» Task material
┌────────
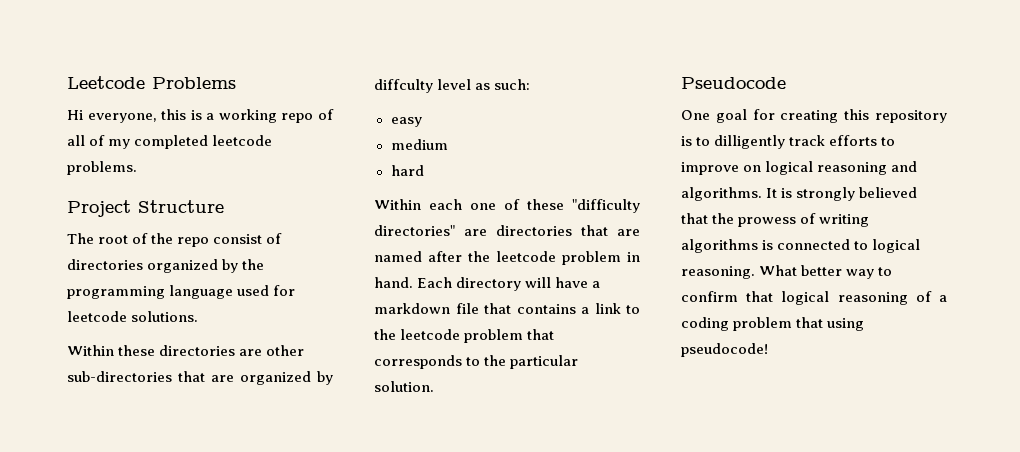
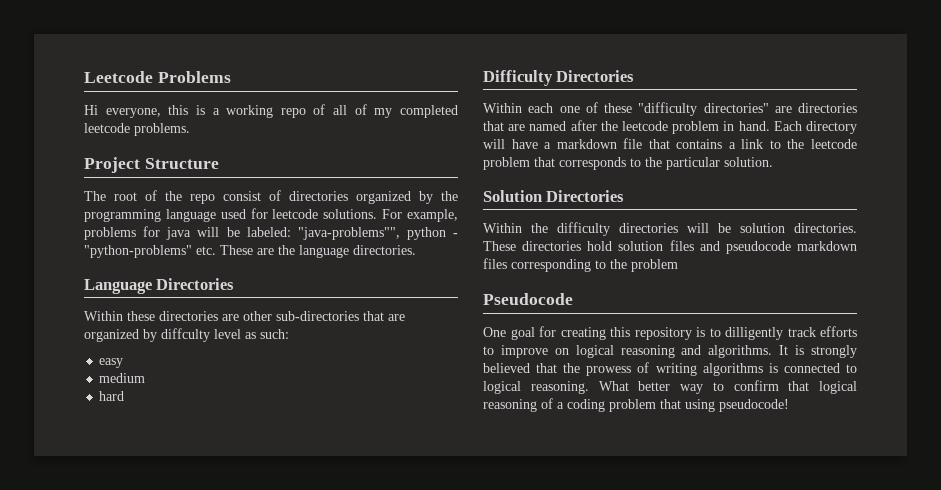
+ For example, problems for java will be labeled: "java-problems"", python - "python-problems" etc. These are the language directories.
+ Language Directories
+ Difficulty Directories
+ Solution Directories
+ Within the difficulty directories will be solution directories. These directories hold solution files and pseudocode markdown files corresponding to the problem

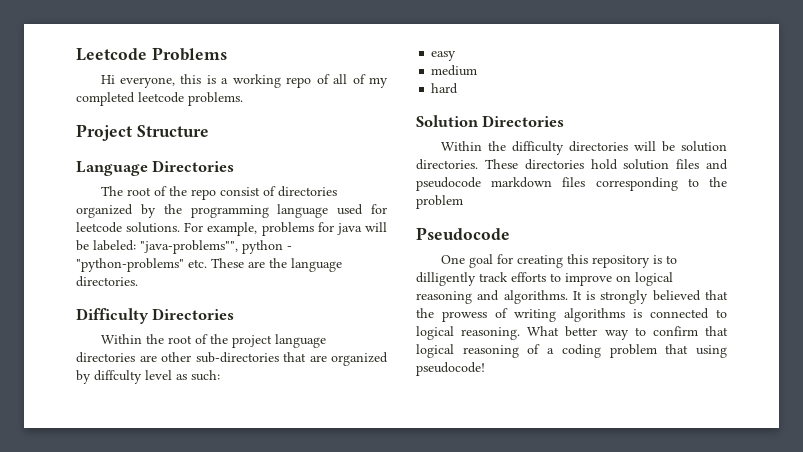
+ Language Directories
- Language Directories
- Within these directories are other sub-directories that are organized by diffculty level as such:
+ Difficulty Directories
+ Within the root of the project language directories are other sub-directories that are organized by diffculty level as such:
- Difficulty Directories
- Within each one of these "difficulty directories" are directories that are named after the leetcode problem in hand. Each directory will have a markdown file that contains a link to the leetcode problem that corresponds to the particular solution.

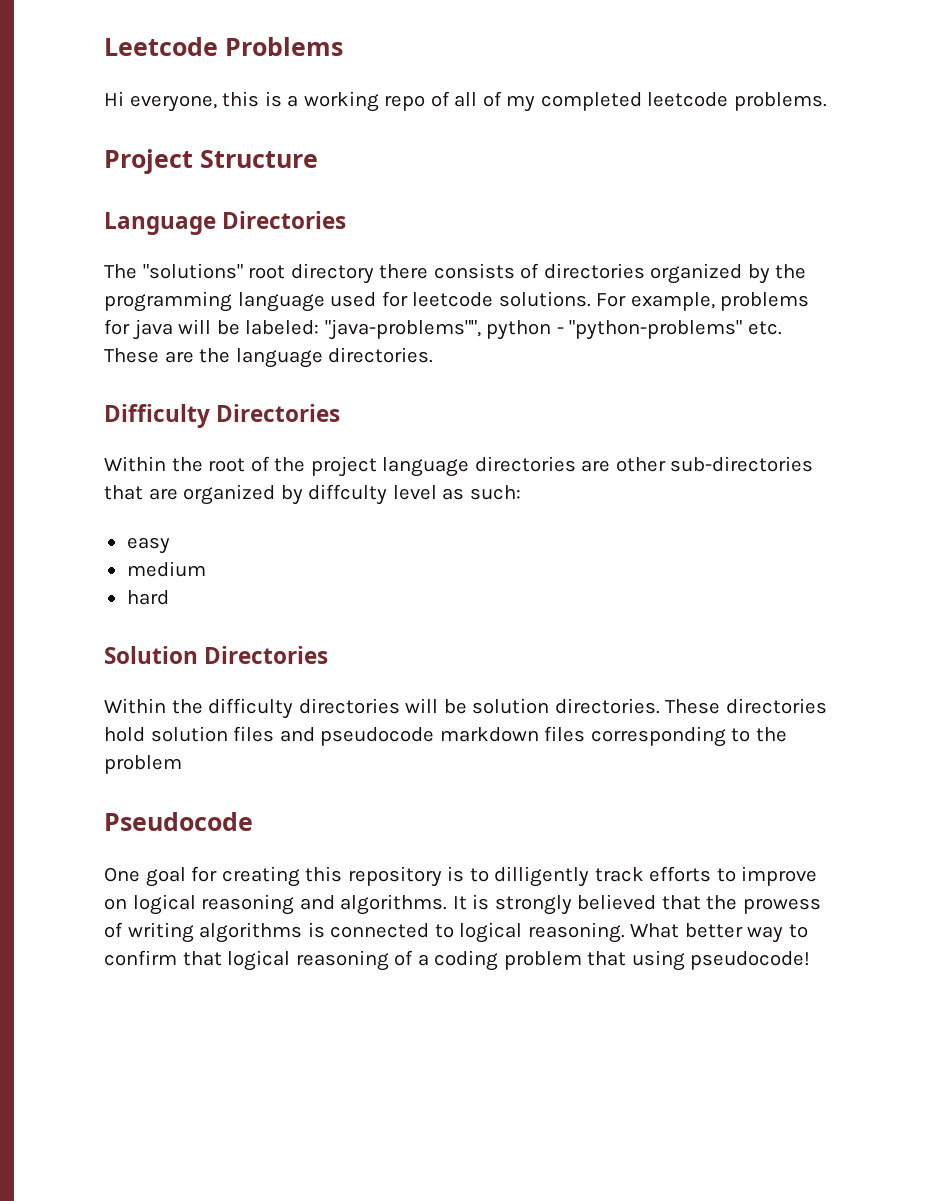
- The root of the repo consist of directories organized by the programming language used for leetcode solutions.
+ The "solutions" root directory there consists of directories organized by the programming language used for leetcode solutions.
└────────
┌────────
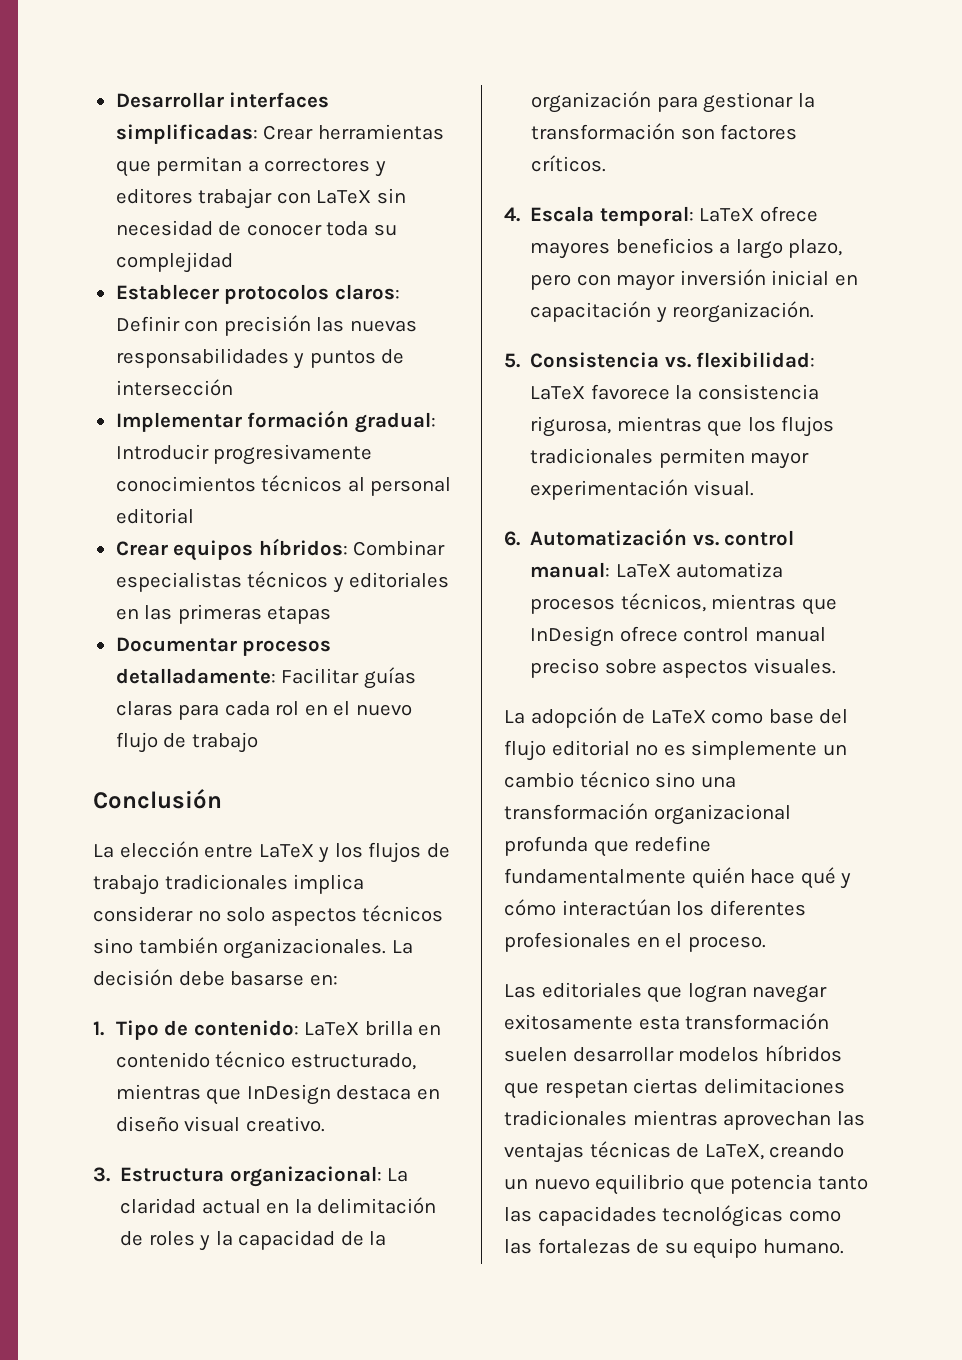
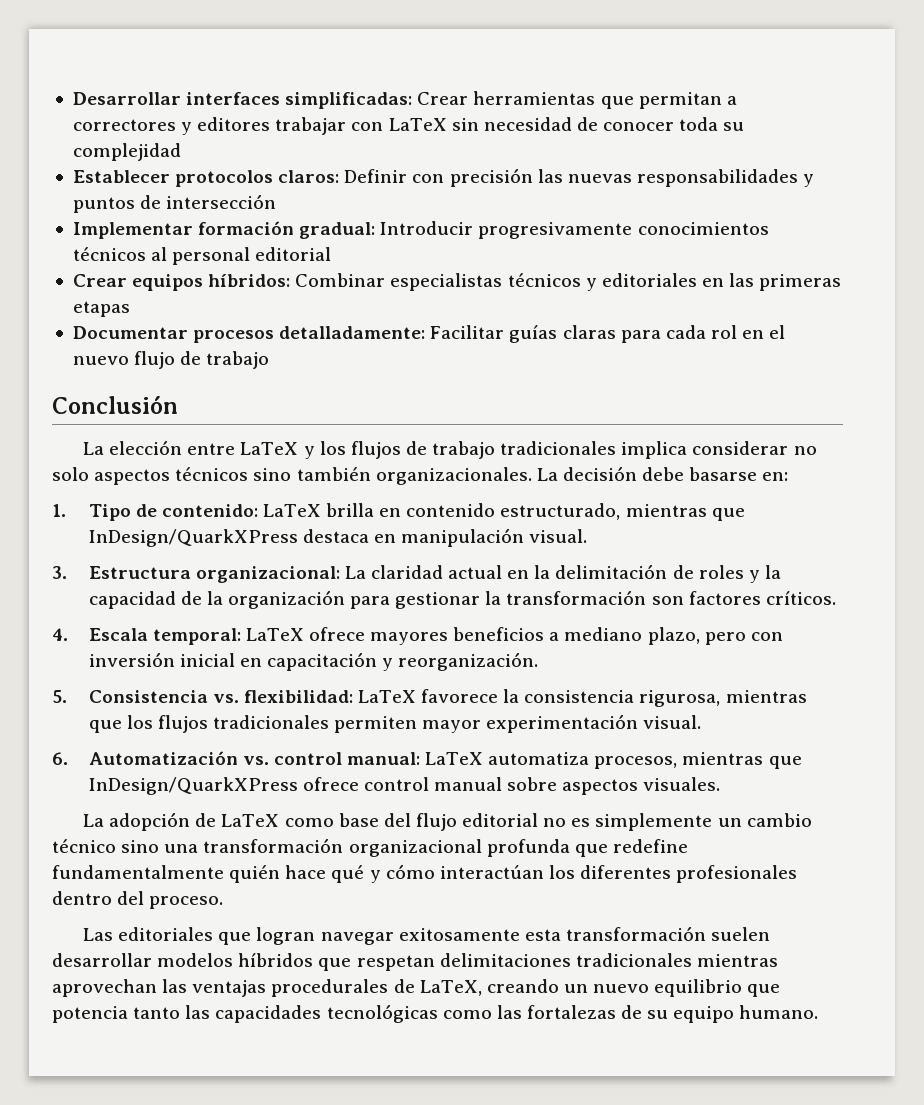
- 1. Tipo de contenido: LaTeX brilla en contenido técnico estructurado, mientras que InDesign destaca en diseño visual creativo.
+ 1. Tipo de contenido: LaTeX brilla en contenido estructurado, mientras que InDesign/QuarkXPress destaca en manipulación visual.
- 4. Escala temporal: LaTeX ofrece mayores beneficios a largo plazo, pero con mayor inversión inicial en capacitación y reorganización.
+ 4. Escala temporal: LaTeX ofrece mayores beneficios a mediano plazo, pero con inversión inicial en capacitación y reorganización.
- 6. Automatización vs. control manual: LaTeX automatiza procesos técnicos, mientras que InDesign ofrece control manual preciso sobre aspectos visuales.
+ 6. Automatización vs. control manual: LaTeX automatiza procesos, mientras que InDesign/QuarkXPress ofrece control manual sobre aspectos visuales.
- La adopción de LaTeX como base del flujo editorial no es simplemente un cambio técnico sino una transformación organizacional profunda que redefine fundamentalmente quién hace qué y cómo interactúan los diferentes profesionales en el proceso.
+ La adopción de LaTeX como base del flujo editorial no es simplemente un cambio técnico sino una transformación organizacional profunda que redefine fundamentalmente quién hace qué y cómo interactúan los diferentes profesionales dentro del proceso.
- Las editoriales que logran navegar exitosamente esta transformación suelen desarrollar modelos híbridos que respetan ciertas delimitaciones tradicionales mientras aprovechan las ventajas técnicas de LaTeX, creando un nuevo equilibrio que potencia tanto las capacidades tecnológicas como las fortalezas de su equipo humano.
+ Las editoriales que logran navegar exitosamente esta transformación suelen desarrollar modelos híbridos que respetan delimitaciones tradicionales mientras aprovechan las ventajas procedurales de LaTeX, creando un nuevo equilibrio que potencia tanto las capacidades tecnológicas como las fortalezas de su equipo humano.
└────────
┌────────
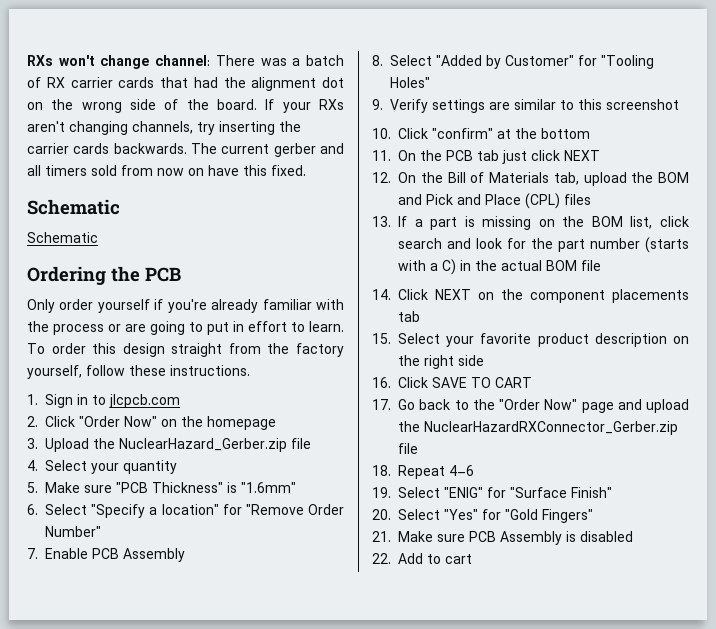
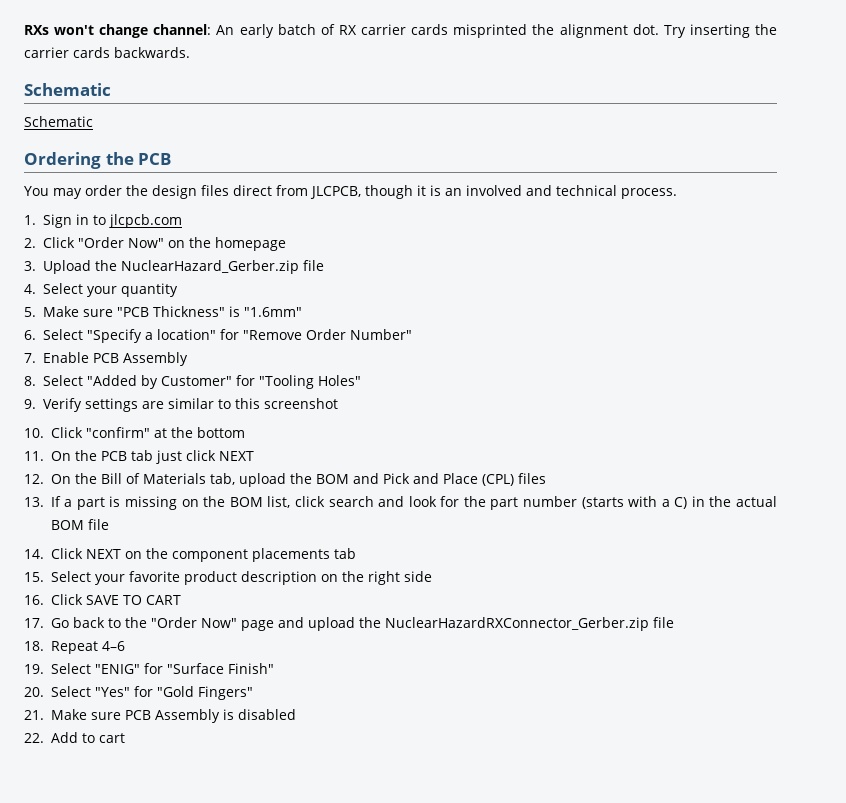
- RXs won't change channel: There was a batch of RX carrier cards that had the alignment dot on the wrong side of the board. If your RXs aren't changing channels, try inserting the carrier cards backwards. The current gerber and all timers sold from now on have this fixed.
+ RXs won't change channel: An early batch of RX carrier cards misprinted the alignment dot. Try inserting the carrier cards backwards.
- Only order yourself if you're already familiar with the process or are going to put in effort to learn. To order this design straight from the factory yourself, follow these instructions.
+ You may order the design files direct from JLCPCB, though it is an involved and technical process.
└────────
» Problem details
Reproduce the data above exactly, but only the lines from the one showing "the language directories." through the one showing "root directory there", with both ends kept and the pictures left out.

» Output
+ For example, problems for java will be labeled: "java-problems"", python - "python-problems" etc. These are the language directories.
+ Language Directories
+ Difficulty Directories
+ Solution Directories
+ Within the difficulty directories will be solution directories. These directories hold solution files and pseudocode markdown files corresponding to the problem

+ Language Directories
- Language Directories
- Within these directories are other sub-directories that are organized by diffculty level as such:
+ Difficulty Directories
+ Within the root of the project language directories are other sub-directories that are organized by diffculty level as such:
- Difficulty Directories
- Within each one of these "difficulty directories" are directories that are named after the leetcode problem in hand. Each directory will have a markdown file that contains a link to the leetcode problem that corresponds to the particular solution.

- The root of the repo consist of directories organized by the programming language used for leetcode solutions.
+ The "solutions" root directory there consists of directories organized by the programming language used for leetcode solutions.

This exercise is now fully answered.